While trial evidence may satisfy the overwhelming evidence prong, West contested that death resulted from the conspiracy. Indeed, West presented substantial evidence related to Day's long criminal history in support of his defense that a party outside of the conspiracy caused Day's murder. For example, he: (1) introduced evidence that a thief who robbed Day at gunpoint - and shot at Day while he ran away - might want him dead; (2) “elicit[ed] testimony that various persons in the neighborhood did not like Day, that Day made himself a target for violence, and that people likely wanted him dead”; and (3) “informed the jury that Day was wanted for ‘very serious crimes,' had been involved with illegal drugs, and was thought to be ‘armed and dangerous.'” See United States v. West, 534 Fed.Appx. 280, 284 (6th Cir. 2013).

The error is far from harmless under Kuehne. Instead, it is extraordinary and compelling.

1. Finality in Judgments Cannot Trump Fundamental Fairness

The legal system has a strong interest in the finality of judgments. Indeed, most sentencing errors will likely not qualify as extraordinary and compelling reasons for sentence reduction which outweigh the interest in protecting finality of judgments. Courts have granted very few compassionate release motions based on sentencing errors. See Compassionate Release: The Impact of the First Step Act and COVID-19 Pandemic, U.S. Sentencing Comm'n (March 2022), at 31, 34, available at https://www.ussc.gov/sites/default/files/pdf/research-and-publications/research-publications/2022/20220310compassionate-release.pdf.

However, this case is far from typical, and the vehicle West relies upon for a sentence reduction is a statute whose very purpose is to reopen final judgments.
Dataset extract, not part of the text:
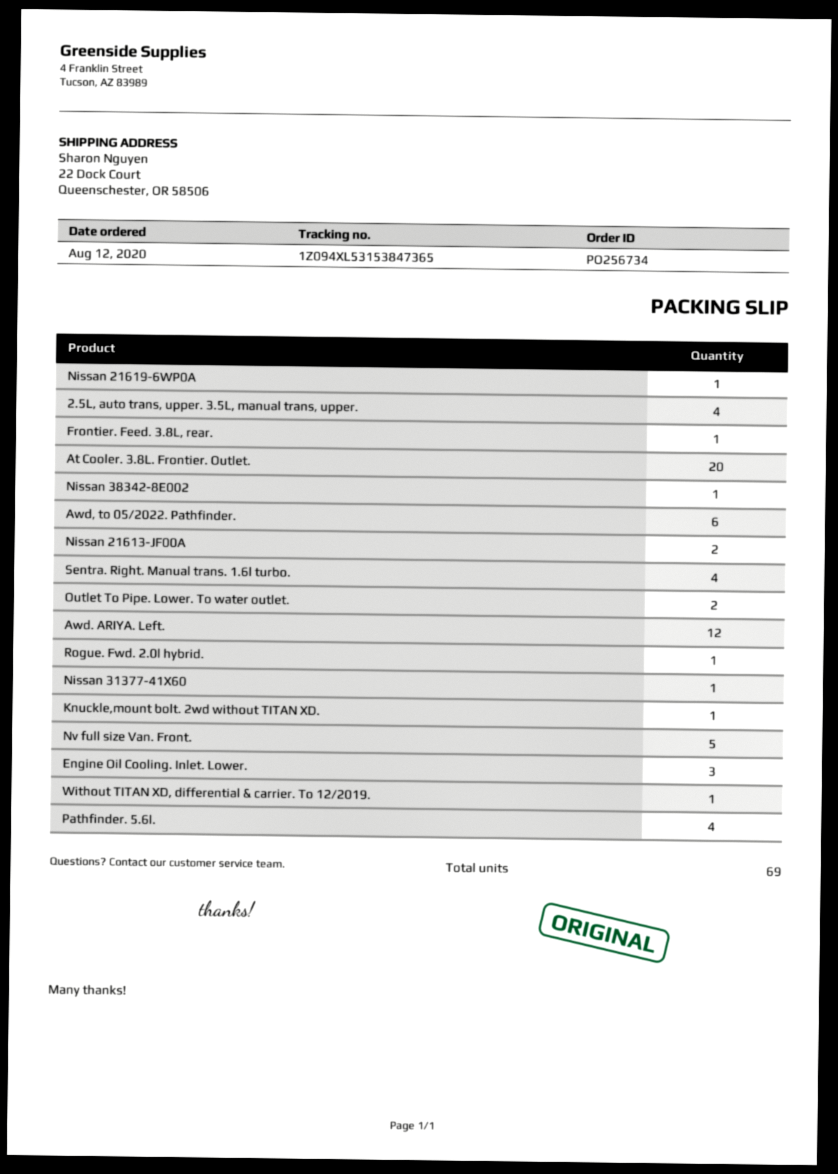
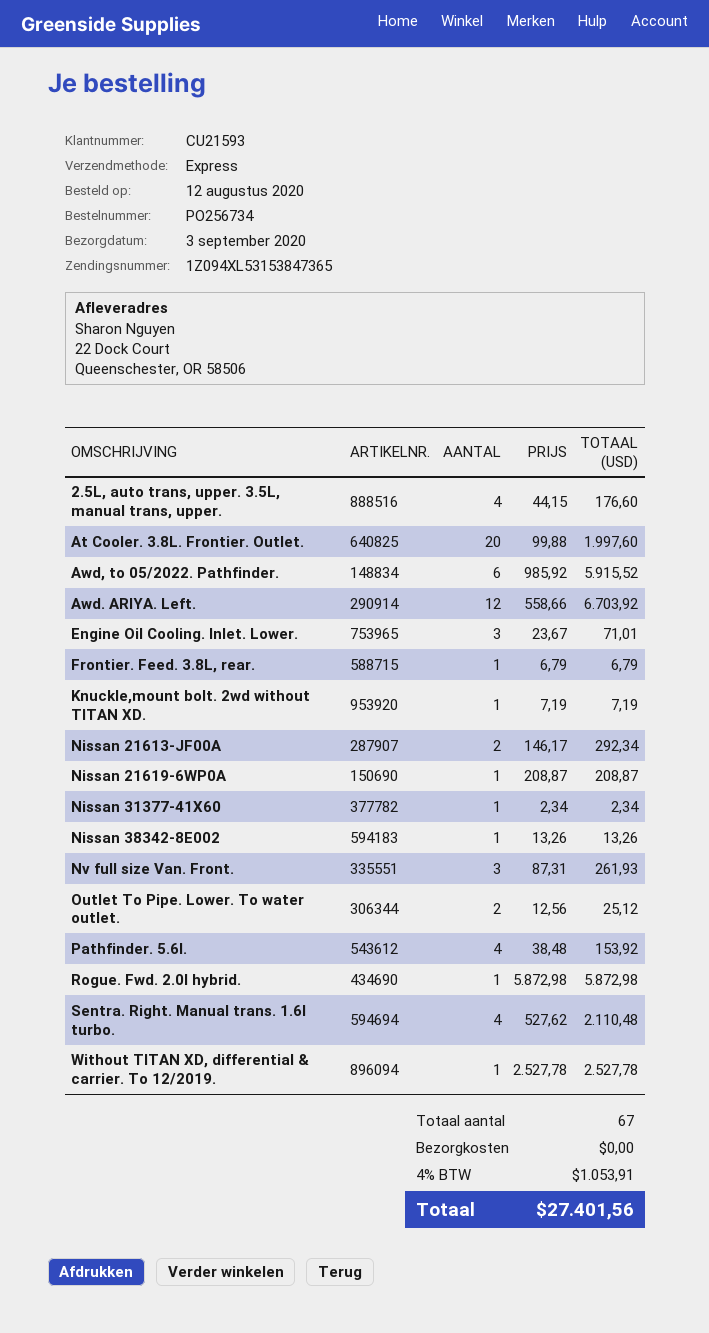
Nv full size Van. Front.: 5 -> 3
total quantity: 69 -> 67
Cf. Concepcion v. United States, ___ U.S.__, 142 S.Ct. 2389, 2399 n.3 (2022) (“No one doubts the importance of finality [of criminal judgments]. Here, however, the Court interprets a statute whose very purpose is to reopen final judgments.”). See also United States v. Trenkler, 47 F.4th 42, 48 (1st Cir. 2022) (“Compassionate release is a narrow exception to the general rule of finality in sentencing.”).

B. West's Illegal Sentence Results in an Unwarranted Sentencing Disparity

Congress instructed courts “to avoid unwarranted sentence disparities among defendants with similar records who have been found guilty of similar conduct.” 18 U.S.C. § 3553(a)(6). Other defendants convicted of conspiracy to use interstate commerce facilities in the commission of murder for hire under § 1958 - without the “death results” or “personal injury results” enhancements - faced a statutory maximum sentence of ten years.

Furthermore, West's guideline range when scored and based on the offense of conviction was 121 to 151 months. Therefore, even if there was not a ten-year statutory maximum, West would have faced a guideline range that is less than the time he has already served - and far less than the life sentence imposed.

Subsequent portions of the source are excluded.